◆ About this task ◆
Only one portion of the data is to be written out: from the line bearing "- Otherwise the" through the line bearing "2006 (see s. 2)". Write it exactly as it appears.

◆ Given entries ◆

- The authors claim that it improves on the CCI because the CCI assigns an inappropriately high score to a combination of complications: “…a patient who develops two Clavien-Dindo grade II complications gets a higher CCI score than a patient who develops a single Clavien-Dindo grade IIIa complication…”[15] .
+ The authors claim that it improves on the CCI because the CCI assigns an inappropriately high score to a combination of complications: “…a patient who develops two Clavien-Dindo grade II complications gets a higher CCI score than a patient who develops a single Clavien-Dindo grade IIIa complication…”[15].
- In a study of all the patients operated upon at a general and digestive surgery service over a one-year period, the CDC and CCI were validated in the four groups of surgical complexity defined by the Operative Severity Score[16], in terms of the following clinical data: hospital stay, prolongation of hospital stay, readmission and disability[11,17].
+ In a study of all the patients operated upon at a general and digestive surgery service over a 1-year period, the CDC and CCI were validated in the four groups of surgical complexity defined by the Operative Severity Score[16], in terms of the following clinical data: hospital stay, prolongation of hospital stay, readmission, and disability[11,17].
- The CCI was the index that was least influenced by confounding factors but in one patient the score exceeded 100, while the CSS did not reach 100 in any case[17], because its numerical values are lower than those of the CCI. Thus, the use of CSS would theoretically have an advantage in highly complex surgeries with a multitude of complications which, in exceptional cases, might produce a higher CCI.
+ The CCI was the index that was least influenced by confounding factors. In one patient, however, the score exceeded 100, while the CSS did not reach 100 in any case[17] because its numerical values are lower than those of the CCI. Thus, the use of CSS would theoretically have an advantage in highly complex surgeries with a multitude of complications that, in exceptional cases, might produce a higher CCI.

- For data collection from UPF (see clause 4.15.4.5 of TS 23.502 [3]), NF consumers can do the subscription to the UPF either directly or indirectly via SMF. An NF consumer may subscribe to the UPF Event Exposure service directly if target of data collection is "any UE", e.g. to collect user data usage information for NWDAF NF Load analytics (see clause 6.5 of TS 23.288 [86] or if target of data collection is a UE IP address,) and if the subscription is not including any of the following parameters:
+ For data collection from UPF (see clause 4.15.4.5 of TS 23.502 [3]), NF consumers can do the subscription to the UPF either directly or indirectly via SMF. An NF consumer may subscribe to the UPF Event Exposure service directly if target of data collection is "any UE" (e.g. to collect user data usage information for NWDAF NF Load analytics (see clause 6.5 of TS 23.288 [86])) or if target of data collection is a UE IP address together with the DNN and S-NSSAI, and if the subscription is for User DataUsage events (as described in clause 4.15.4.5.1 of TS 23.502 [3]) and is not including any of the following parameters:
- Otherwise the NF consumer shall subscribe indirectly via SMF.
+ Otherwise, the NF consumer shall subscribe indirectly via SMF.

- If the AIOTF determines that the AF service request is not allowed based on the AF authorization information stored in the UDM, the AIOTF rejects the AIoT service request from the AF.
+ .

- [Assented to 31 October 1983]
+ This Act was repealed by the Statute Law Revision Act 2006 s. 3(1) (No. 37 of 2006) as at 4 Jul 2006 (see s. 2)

--

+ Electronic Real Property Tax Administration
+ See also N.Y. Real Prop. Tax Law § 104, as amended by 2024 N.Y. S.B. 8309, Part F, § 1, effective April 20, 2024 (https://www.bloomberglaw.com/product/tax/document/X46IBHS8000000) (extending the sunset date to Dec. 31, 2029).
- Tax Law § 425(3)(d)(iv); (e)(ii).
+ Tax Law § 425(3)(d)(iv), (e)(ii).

◆ Finished task ◆
- Otherwise the NF consumer shall subscribe indirectly via SMF.
+ Otherwise, the NF consumer shall subscribe indirectly via SMF.

- If the AIOTF determines that the AF service request is not allowed based on the AF authorization information stored in the UDM, the AIOTF rejects the AIoT service request from the AF.
+ .

- [Assented to 31 October 1983]
+ This Act was repealed by the Statute Law Revision Act 2006 s. 3(1) (No. 37 of 2006) as at 4 Jul 2006 (see s. 2)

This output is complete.